* **Your goal**
Write out exactly the lines below that run from the one containing "color: #4c1d95 ->" through the one containing "gap: none ->", both included, with no other lines.

* **Information supplied**
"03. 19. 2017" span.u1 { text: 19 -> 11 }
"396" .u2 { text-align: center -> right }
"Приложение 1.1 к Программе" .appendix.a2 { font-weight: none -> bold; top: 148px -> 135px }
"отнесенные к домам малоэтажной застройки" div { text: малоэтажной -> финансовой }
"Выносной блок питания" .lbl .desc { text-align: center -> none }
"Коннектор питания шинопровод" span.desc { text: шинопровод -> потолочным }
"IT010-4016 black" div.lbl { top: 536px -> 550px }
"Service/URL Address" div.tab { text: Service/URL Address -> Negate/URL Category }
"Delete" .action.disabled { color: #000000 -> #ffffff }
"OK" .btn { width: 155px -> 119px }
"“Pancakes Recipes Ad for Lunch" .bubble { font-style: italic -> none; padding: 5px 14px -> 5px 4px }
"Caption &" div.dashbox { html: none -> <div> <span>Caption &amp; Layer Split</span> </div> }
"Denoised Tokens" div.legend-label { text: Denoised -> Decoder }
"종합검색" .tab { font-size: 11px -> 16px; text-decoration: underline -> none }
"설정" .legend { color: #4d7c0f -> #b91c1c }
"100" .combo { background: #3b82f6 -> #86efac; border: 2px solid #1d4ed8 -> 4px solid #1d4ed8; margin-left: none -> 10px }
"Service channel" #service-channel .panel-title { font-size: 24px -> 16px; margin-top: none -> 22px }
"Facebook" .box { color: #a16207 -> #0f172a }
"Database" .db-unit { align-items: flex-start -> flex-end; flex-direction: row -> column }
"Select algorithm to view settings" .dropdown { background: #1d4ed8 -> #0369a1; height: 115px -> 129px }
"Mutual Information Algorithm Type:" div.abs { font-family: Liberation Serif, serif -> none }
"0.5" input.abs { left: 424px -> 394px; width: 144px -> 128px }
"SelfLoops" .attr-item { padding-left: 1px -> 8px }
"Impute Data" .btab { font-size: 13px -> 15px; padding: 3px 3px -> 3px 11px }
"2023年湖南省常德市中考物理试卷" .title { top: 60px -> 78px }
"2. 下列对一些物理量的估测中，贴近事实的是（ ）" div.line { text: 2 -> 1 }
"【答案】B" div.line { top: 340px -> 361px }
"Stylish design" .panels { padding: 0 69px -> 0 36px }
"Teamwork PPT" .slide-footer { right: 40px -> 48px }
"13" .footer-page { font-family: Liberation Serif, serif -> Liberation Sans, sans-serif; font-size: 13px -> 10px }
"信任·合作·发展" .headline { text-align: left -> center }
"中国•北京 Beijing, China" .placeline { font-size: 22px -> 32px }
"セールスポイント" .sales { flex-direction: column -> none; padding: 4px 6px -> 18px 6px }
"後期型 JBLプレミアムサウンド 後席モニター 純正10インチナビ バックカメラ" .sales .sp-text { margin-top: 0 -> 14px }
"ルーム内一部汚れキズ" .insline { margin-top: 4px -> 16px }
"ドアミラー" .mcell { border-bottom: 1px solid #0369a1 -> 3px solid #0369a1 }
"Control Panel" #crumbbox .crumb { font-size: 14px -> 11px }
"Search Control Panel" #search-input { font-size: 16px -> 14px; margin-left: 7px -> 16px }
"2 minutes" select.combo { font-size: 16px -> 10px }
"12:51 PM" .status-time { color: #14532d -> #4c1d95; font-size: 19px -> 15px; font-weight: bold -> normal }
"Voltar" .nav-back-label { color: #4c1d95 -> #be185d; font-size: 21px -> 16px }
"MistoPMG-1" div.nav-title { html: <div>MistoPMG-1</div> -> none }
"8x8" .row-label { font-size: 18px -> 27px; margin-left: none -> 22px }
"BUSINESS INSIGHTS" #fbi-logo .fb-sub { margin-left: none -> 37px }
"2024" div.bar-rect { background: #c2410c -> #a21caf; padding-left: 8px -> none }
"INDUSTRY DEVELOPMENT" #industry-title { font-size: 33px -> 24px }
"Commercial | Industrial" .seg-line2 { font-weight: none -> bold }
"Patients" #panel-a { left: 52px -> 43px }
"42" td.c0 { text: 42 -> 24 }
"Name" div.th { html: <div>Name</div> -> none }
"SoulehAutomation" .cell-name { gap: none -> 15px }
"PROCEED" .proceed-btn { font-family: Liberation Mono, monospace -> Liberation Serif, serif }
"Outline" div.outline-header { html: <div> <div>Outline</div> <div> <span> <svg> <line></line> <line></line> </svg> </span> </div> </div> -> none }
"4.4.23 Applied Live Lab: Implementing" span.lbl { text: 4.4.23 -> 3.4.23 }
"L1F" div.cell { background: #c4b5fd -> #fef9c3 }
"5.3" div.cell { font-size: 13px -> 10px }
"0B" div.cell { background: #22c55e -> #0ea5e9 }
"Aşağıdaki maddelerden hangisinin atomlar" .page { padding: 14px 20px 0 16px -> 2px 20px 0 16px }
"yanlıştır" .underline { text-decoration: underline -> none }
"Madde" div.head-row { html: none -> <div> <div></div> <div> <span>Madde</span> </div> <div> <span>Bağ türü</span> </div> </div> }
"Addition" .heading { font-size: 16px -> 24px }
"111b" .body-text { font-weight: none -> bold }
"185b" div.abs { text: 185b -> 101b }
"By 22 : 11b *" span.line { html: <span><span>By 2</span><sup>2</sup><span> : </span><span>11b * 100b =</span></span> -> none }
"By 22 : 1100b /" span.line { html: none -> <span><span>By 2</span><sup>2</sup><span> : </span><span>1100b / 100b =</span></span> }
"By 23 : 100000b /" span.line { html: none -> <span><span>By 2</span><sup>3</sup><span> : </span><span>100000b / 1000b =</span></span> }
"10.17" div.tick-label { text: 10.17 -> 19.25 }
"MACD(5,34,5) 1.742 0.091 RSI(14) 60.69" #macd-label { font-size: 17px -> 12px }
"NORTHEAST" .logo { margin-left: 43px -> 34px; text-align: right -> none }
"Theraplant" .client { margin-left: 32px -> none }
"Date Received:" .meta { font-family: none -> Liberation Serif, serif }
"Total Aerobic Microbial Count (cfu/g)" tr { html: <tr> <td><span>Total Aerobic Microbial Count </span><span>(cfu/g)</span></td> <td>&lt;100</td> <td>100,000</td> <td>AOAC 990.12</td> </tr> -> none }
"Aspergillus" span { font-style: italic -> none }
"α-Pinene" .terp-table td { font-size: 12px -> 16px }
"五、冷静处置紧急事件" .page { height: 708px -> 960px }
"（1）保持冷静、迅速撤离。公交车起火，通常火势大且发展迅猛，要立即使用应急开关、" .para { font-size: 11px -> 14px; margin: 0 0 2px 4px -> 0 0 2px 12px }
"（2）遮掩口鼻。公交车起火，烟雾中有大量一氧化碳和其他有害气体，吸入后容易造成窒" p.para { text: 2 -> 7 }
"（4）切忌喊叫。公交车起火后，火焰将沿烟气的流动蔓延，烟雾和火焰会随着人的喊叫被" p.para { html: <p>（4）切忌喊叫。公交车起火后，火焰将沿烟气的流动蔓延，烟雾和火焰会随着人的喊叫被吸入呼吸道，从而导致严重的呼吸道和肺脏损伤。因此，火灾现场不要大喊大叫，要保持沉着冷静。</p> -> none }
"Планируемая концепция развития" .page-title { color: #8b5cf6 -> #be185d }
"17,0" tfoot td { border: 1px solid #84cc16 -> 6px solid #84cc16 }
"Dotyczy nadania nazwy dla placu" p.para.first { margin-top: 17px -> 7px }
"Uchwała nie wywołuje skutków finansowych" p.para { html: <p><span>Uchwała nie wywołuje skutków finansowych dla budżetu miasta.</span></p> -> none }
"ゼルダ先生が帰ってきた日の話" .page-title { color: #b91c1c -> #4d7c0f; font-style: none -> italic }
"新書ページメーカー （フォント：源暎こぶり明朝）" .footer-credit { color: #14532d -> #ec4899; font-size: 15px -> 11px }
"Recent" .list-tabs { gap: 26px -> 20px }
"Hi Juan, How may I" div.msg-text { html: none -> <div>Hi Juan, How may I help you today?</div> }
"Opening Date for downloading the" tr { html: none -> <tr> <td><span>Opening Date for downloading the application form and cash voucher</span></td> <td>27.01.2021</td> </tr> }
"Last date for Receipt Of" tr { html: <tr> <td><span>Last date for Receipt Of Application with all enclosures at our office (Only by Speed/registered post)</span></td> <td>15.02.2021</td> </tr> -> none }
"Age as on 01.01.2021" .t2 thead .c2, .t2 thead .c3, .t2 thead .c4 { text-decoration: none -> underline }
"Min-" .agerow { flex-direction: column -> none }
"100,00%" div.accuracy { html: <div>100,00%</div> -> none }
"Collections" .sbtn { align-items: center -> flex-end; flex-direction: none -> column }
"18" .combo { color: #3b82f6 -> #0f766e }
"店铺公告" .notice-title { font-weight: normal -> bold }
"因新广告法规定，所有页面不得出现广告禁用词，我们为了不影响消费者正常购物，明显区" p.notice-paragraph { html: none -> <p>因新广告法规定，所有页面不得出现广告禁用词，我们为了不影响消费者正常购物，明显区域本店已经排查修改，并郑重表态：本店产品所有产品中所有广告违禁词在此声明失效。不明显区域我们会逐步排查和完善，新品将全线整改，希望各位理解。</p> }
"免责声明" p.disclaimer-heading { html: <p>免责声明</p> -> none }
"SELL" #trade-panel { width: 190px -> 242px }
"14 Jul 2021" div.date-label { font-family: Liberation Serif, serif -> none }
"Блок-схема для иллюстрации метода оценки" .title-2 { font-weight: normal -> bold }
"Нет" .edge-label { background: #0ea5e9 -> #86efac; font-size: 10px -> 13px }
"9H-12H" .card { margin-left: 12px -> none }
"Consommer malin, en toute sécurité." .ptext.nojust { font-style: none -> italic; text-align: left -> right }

* **Answer area**
"Voltar" .nav-back-label { color: #4c1d95 -> #be185d; font-size: 21px -> 16px }
"MistoPMG-1" div.nav-title { html: <div>MistoPMG-1</div> -> none }
"8x8" .row-label { font-size: 18px -> 27px; margin-left: none -> 22px }
"BUSINESS INSIGHTS" #fbi-logo .fb-sub { margin-left: none -> 37px }
"2024" div.bar-rect { background: #c2410c -> #a21caf; padding-left: 8px -> none }
"INDUSTRY DEVELOPMENT" #industry-title { font-size: 33px -> 24px }
"Commercial | Industrial" .seg-line2 { font-weight: none -> bold }
"Patients" #panel-a { left: 52px -> 43px }
"42" td.c0 { text: 42 -> 24 }
"Name" div.th { html: <div>Name</div> -> none }
"SoulehAutomation" .cell-name { gap: none -> 15px }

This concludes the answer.